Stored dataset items
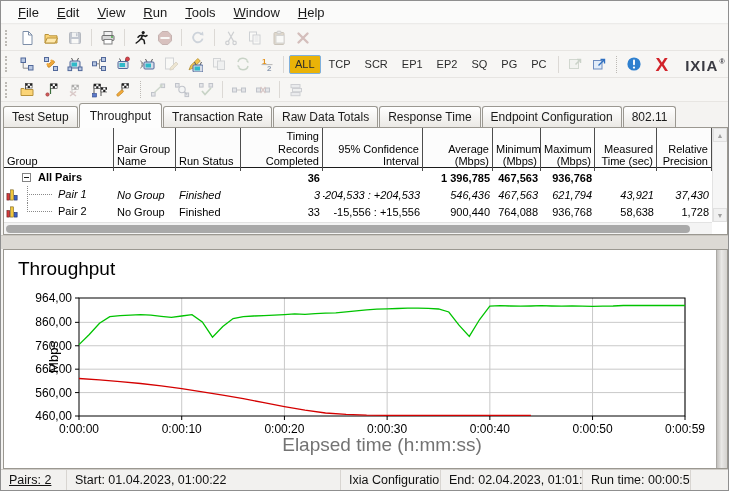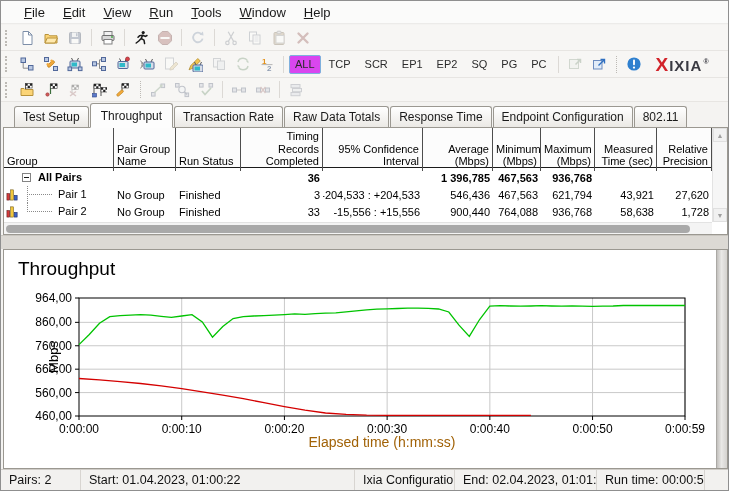"File" #menubar { padding-left: 14px -> 8px }
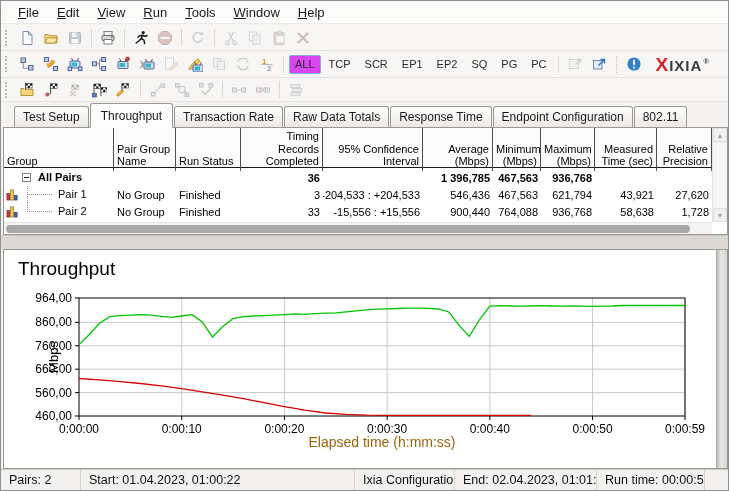"ALL" .filter-btn.active { background: #d946ef -> #eab308 }
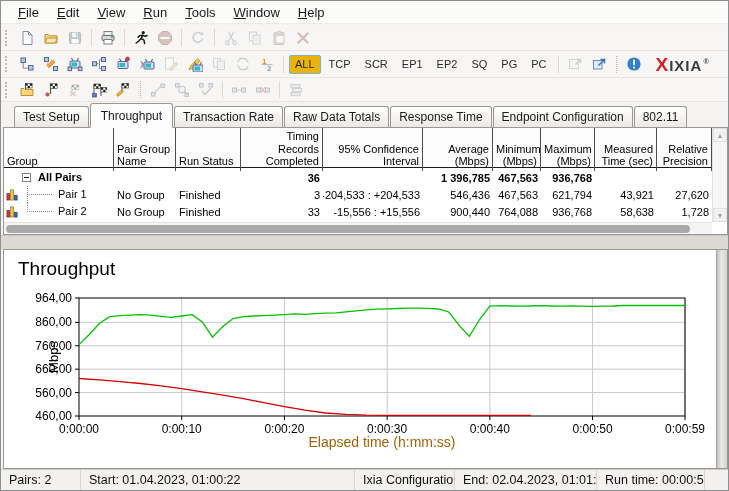"IXIA" .logo .lname { margin-left: 1px -> 17px }
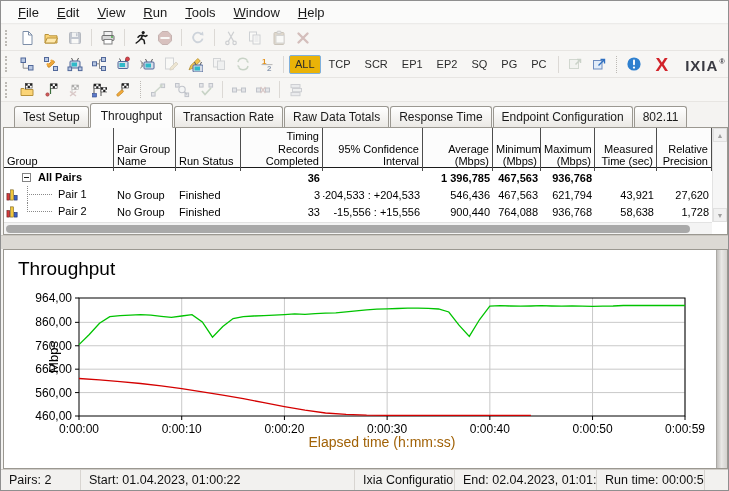"Test Setup" #tabbar { padding-left: 13px -> 2px }
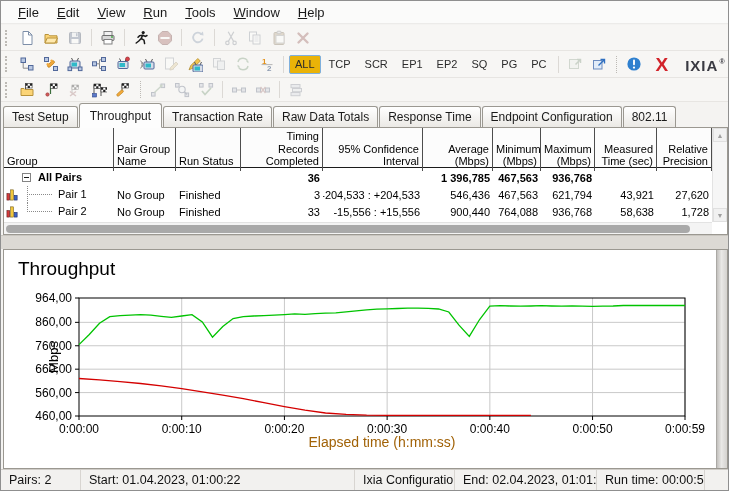"Pair 1" div.trow { font-style: none -> italic }
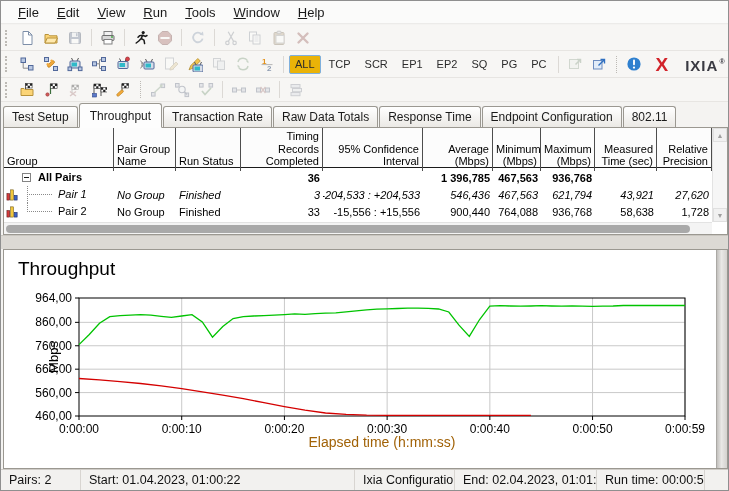"27,620" div.tcell { text: 27,620 -> 37,430 }
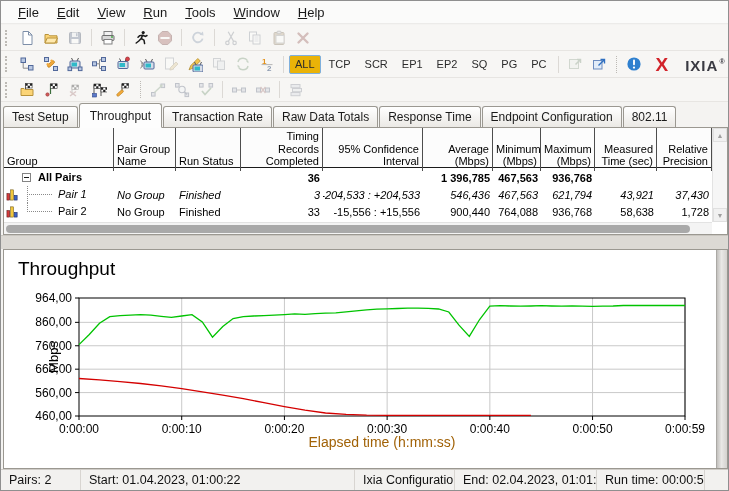"Elapsed time (h:mm:ss)" #xlabel { color: #a16207 -> #737373; font-size: 14px -> 19px }
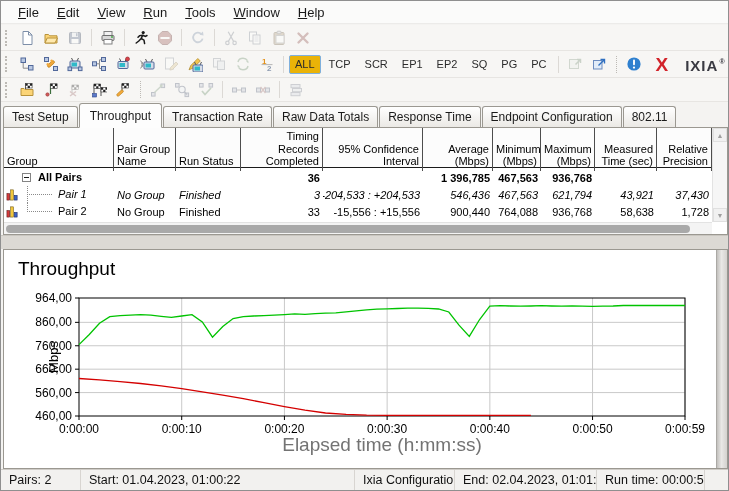"Pairs: 2" div.seg { text-decoration: none -> underline; width: 80px -> 66px }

Problem statement:
Quote, word for word and nothing more, every line from the line with "color: #a16207 ->" to the end of the entries, including both ends; skip any pictures.

Answer to this task:
"Elapsed time (h:mm:ss)" #xlabel { color: #a16207 -> #737373; font-size: 14px -> 19px }
"Pairs: 2" div.seg { text-decoration: none -> underline; width: 80px -> 66px }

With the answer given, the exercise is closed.